Personal information
- Full name: Mónica Rebeca Quinteros Cabeza
- Date of birth: 5 July 1988 (age 37)
- Place of birth: Santa Rosa, Ecuador
- Height: 1.62 m (5 ft 4 in)
- Position: Forward

Team information
- Current team: 7 de febrero

Senior career*
- Years: Team / Apps / (Gls)
- 2003–2006: La Troncal
- 2006: Guayas selection / 10 / (13)
- 2007–2010: La Troncal
- 2010–2013: Guayas selection / 5 / (7)
- 2010: → Deportivo Quito (loan)
- 2011: → LDU Quito (loan)
- 2013: Los Rios selection
- 2013–2014: 7 de Febrero
- 2014–2015: ESPE
- 2015–2016: 7 de Febrero
- 2016: Kiryat Gat / 13 / (8)
- 2016-: 7 de febrero

International career^{‡}
- 2004: Ecuador U19 / 2+ / (3)
- 2002–2015: Ecuador / 45 / (8)

= Mónica Quinteros =

Ecuadorian footballer (born 1988)

Mónica Rebeca Quinteros Cabeza (born 5 July 1988) is an Ecuadorian professional footballer who plays for 7 de febrero.
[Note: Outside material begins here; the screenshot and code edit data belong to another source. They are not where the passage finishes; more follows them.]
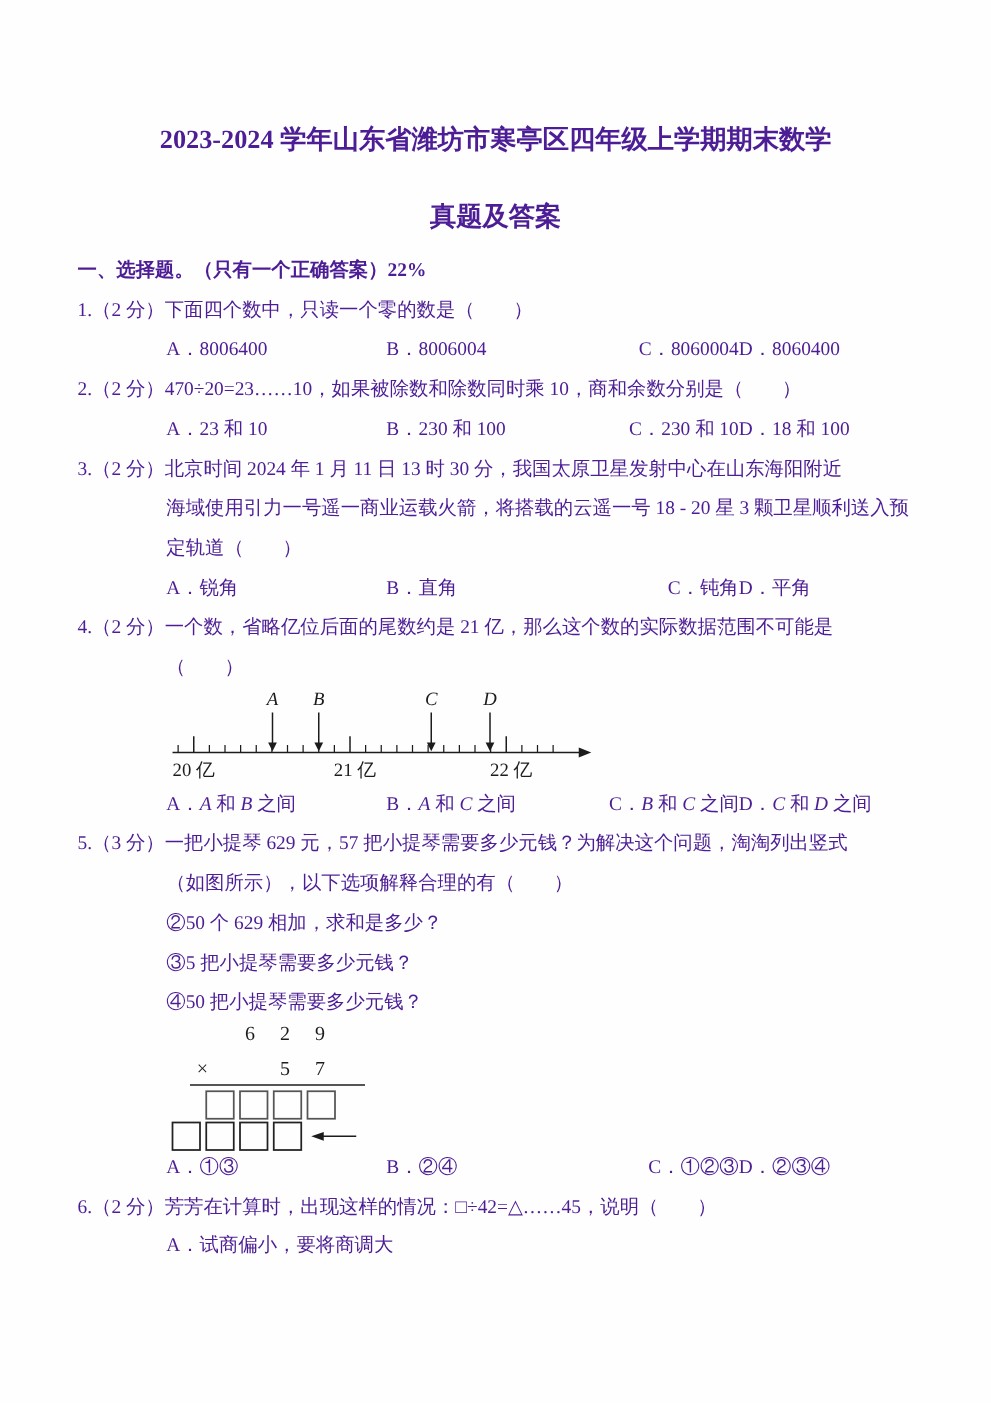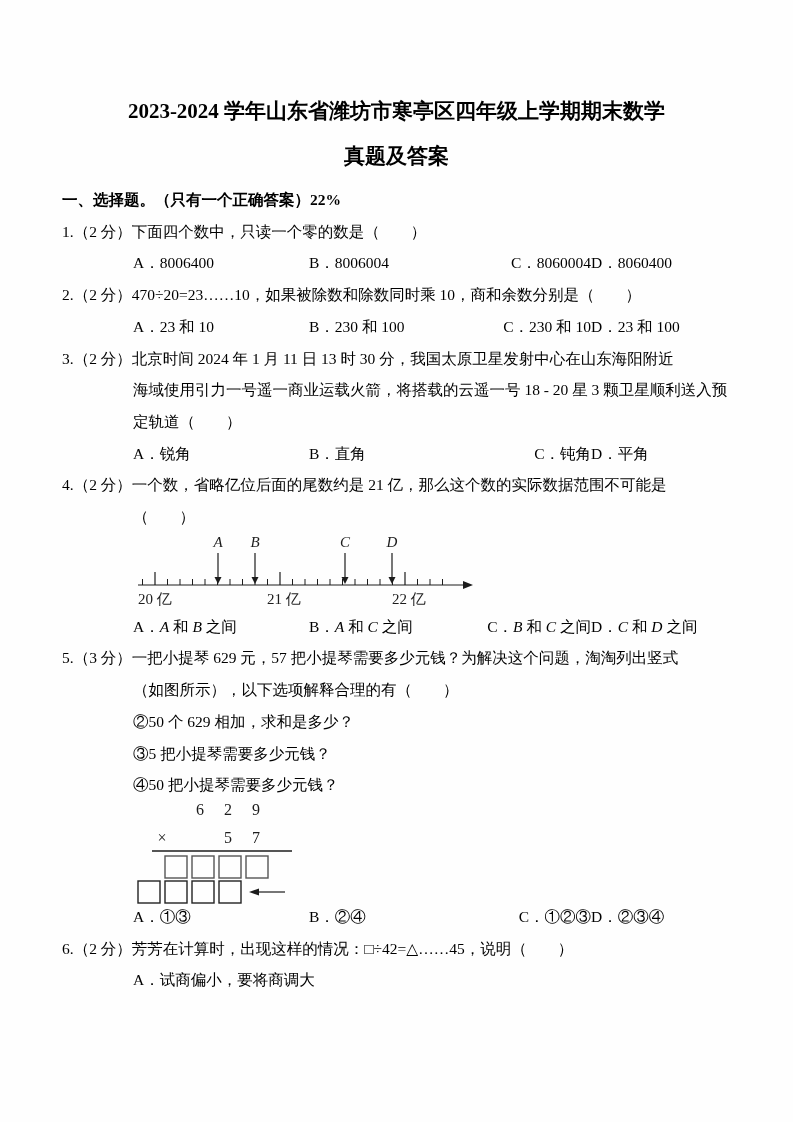--- a/index.html
+++ b/index.html
@@ -3,34 +3,34 @@
 <meta charset="utf-8">
 <style>
   * { margin: 0; padding: 0; box-sizing: border-box; }
   html, body { background: #ffffff; }
   .page {
     position: relative;
     width: 793px;
     height: 1122px;
     margin: 0 auto;
     background: #fefefe;
-    color: #000000;
+    color: #4c1d95;
     font-family: "Liberation Serif", "DejaVu Serif", serif;
     font-size: 15.5px;
     overflow: hidden;
   }
   .title {
     text-align: center;
     font-weight: 700;
     font-size: 21px;
     line-height: 30px;
     white-space: pre;
   }
   .t1 { padding-top: 96px; }
-  .t2 { margin-top: 15px; }
+  .t2 { margin-top: 32px; }
   .ln {
     line-height: 31.7px;
     padding-left: 133px;
     padding-right: 40px;
     white-space: pre;
   }
   .qnum { padding-left: 62px; }
   .bold { font-weight: 700; }
   .section { margin-top: 13px; }
   .opts { display: flex; }
@@ -72,21 +72,21 @@
     <span class="opt o2">B．8006004</span>
     <span class="opt o3">C．8060004</span>
     <span class="opt o4">D．8060400</span>
   </div>
 
   <div class="ln qnum">2.（2 分）470÷20=23……10，如果被除数和除数同时乘 10，商和余数分别是（　　）</div>
   <div class="ln opts">
     <span class="opt o1">A．23 和 10</span>
     <span class="opt o2">B．230 和 100</span>
     <span class="opt o3">C．230 和 10</span>
-    <span class="opt o4">D．23 和 100</span>
+    <span class="opt o4">D．18 和 100</span>
   </div>
 
   <div class="ln qnum">3.（2 分）北京时间 2024 年 1 月 11 日 13 时 30 分，我国太原卫星发射中心在山东海阳附近</div>
   <div class="ln">海域使用引力一号遥一商业运载火箭，将搭载的云遥一号 18 - 20 星 3 颗卫星顺利送入预</div>
   <div class="ln">定轨道（　　）</div>
   <div class="ln opts">
     <span class="opt o1">A．锐角</span>
     <span class="opt o2">B．直角</span>
     <span class="opt o3">C．钝角</span>
     <span class="opt o4">D．平角</span>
She was part of the Ecuadorian squad at the 2015 FIFA Women's World Cup.

==Club career==
In February 2016, Quinteros joined Israeli Ligat Nashim club Kiryat Gat on a four-month contract.

==International career==
Quinteros represented Ecuador at the 2004 South American U-19 Women's Championship.